Extrait :
Deux malentendus viennent oblitérer et d'une certaine façon dramatiser le lancinant débat sur l'avenir du livre et sur le devenir de la littérature.
En tant que support et vecteur d'informations, aide-mémoire, outil d'apprentissage, instrument pédagogique, moyen portatif d'évasion onirique, l'objet livre est en fait un tard venu sur le champ où, depuis des dizaines de millénaires, se développent les aptitudes cérébrales de l'être humain. C'est du reste par l'intermédiaire de l'oralité que I'Homo Sapiens Sapiens s'assura la maîtrise mentale puis physique du monde visible, mais aussi qu'il pressentit l'existence d'un versant invisible, impalpable mais agissant, de ce même univers.
Le long intérim assumé par le livre en tant que vecteur, réceptacle et instrument propagateur de savoirs, d'intuitions, d'élucubrations et de fantasmes fondait sa légitimité sur le présupposé selon lequel «les paroles s'effacent, les écrits restent».
Selon le même principe, la commodité et le souci d'efficacité ont trouvé des outils beaucoup plus fiables, moins aléatoirement tributaires du degré d'expertise et de maîtrise de leur usager, pour tenir le rôle à la fois pragmatique et spéculatif (mais aussi rassurant) de vade mecum, de gazette, de mémoire à tout faire, l'informatique et l'électronique proposant une impeccable version sophistiquée du couteau suisse, à usage cérébral.
Aussi ne doutons pas du fait que cette nouvelle prothèse saura rapidement concurrencer, sinon supplanter, la lecture livresque, progressivement reléguée au rang des antiquités nobles et sentimentales. Maints bibliothécaires ont au demeurant d'ores et déjà devancé le mouvement, en renonçant à l'usage du beau préfixe venu de l'antiquité, ce biblios porteur de subtils usages, pour adopter une autre racine inaugurale, aussi pragmatique que l'était l'esprit des Romains, ce médium, utilisé du reste dans sa forme plurielle de média, qui, en latin, signifie à la fois moyen et médiocre.
Présentation de l'éditeur :
«Il n'y a pas plus de culture populaire que de culture élitaire : il y a des oeuvres qui exhaussent, élèvent, transcendent, embellissent, d'autres qui diminuent, rabaissent, avilissent... Le comble du malentendu, ou de la lâcheté ambiante, c'est que nombre de moyens de communication et de divulgation ont fait avec cynisme le choix de promouvoir à outrance le populisme culturel [...] Le livre, quand il se tient dans l'espace spécifique de sa vocation intrinsèque, est encore cet objet de sens et de pressentiment qui véhicule le meilleur de ce que l'humanité a à se proposer à elle-même.»

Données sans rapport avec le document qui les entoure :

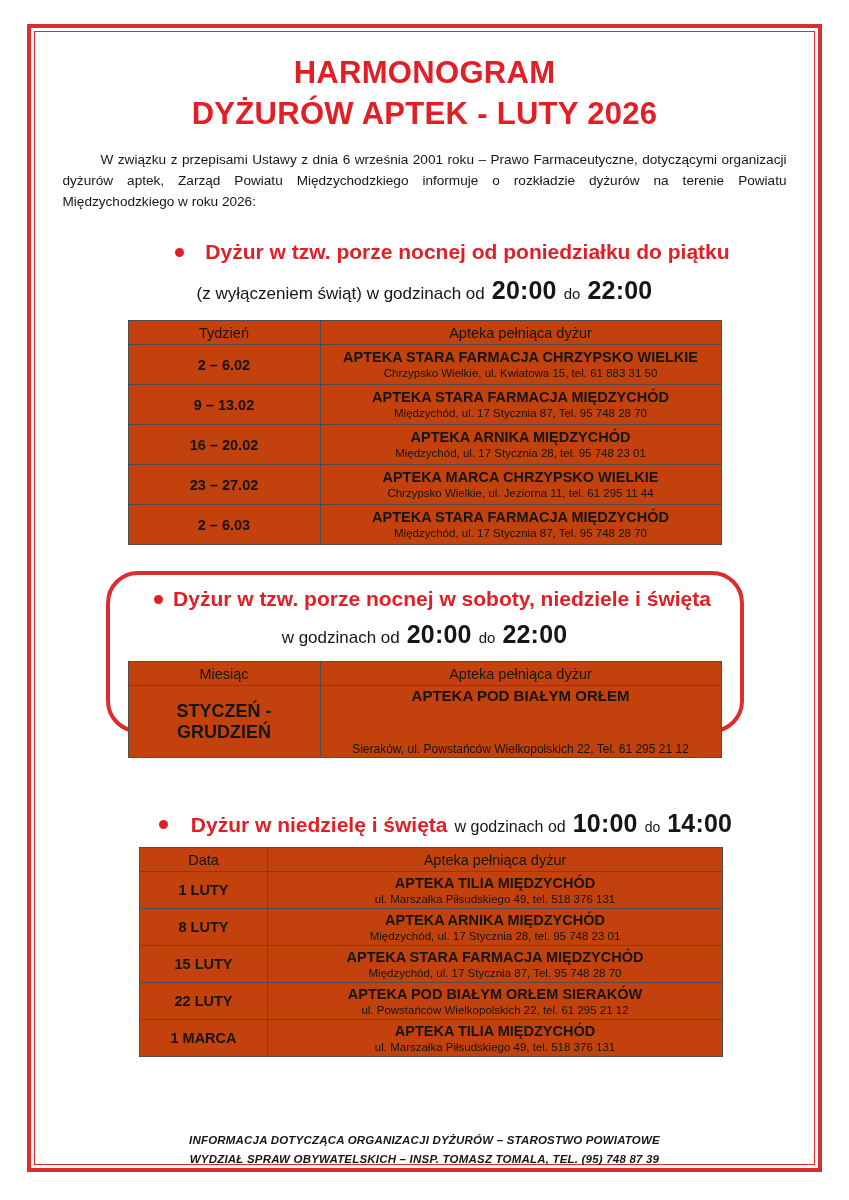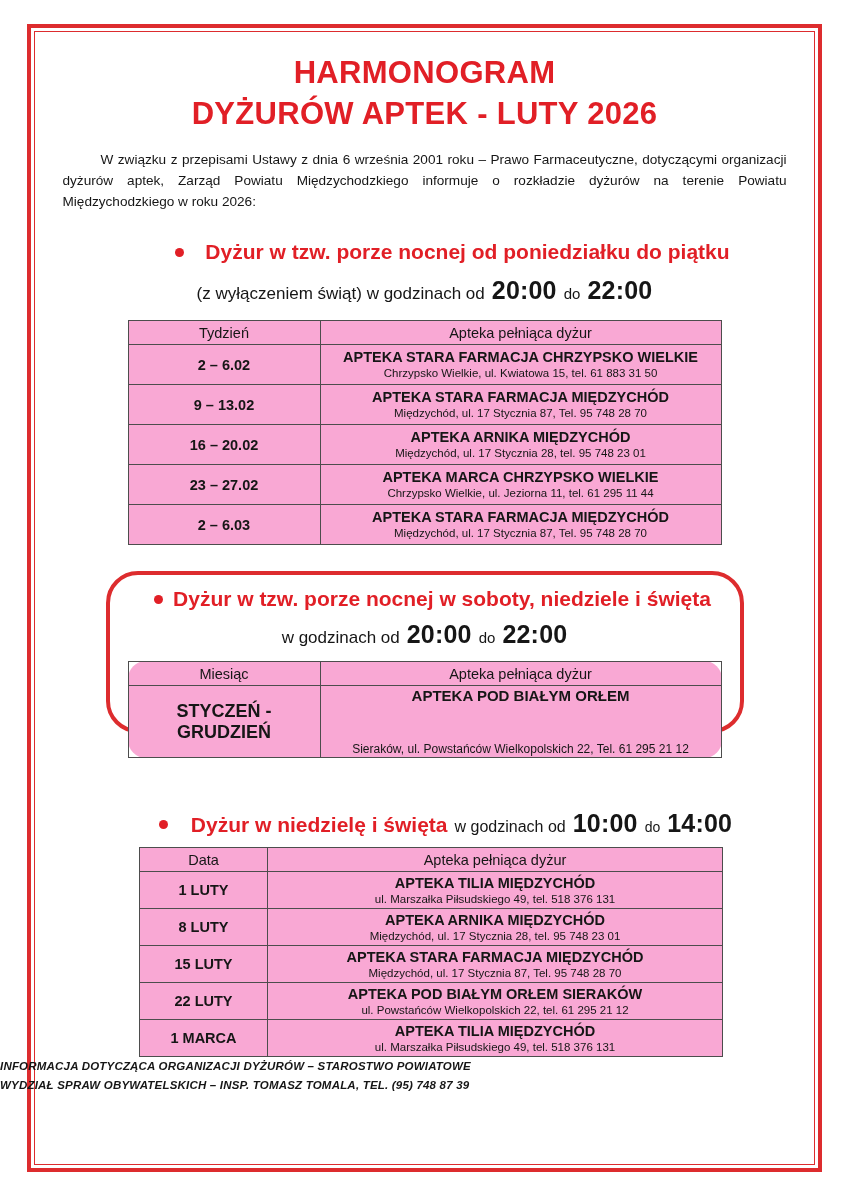"Tydzień" table.duty { background: #f9a8d4 -> #c2410c }
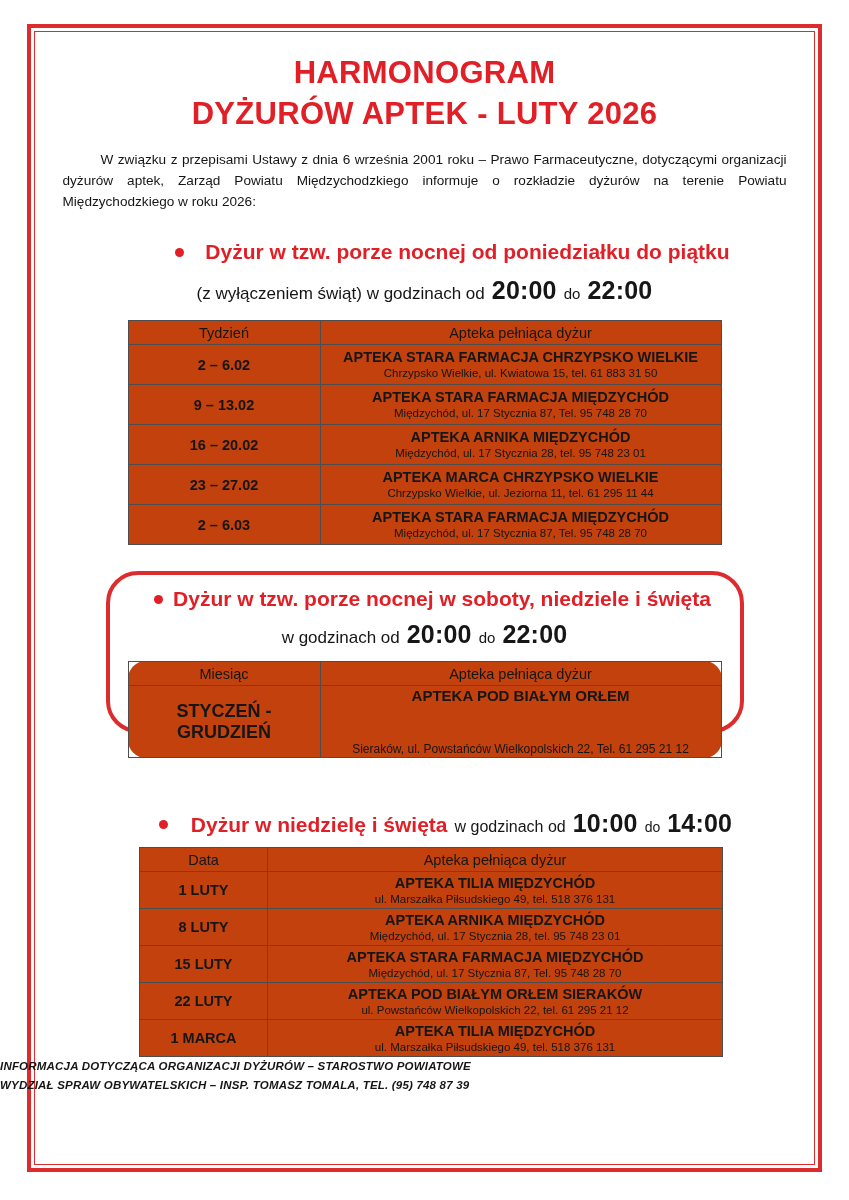"Miesiąc" .table2 { border-radius: 18px -> none }
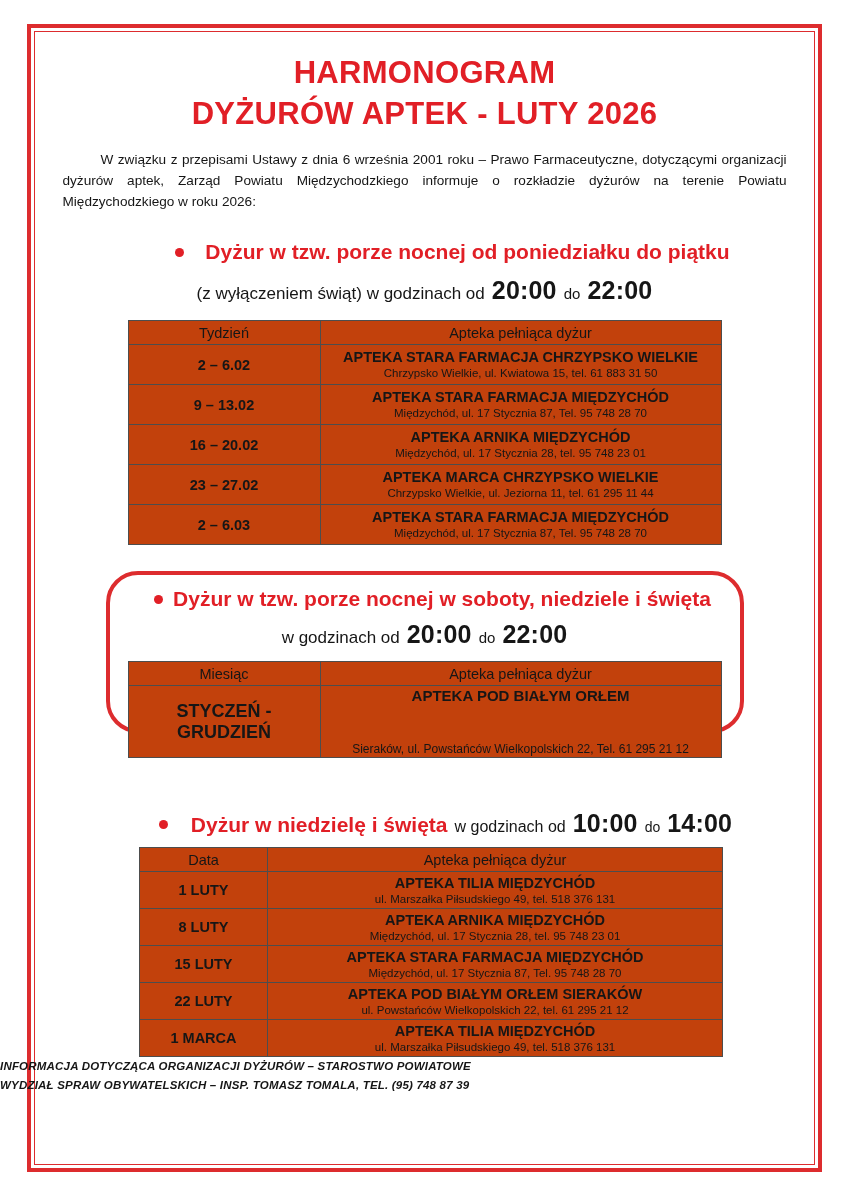"INFORMACJA DOTYCZĄCA ORGANIZACJI DYŻURÓW" .doc-footer { margin-top: none -> 74px; text-align: left -> center }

Depuis trente ans, Gil Jouanard est le partisan d'une action culturelle indépendante autour du livre. Porté par l'exemple de Jean Vilar et par celui de Jean Dasté, il crée un premier centre de recherche et d'animation littéraires à la Chartreuse de Villeneuve-lés-Avignon. Soutenu par Jean Gattegno, alors directeur du Livre, il participe à la création d'aides en faveur du livre et de la création littéraire, contribuant ainsi à initier des politiques régionales du livre. Il crée en 1985 la Maison du Livre et des Ecrivains ainsi que le Centre Régional des Lettres en Languedoc-Roussillon avec Anne Potié. Ce prestigieux centre sera brutalement détruit en 2004, suscitant une vague de protestations chez les écrivains et les intellectuels. Gil Jouanard est l'auteur d'une trentaine de livres.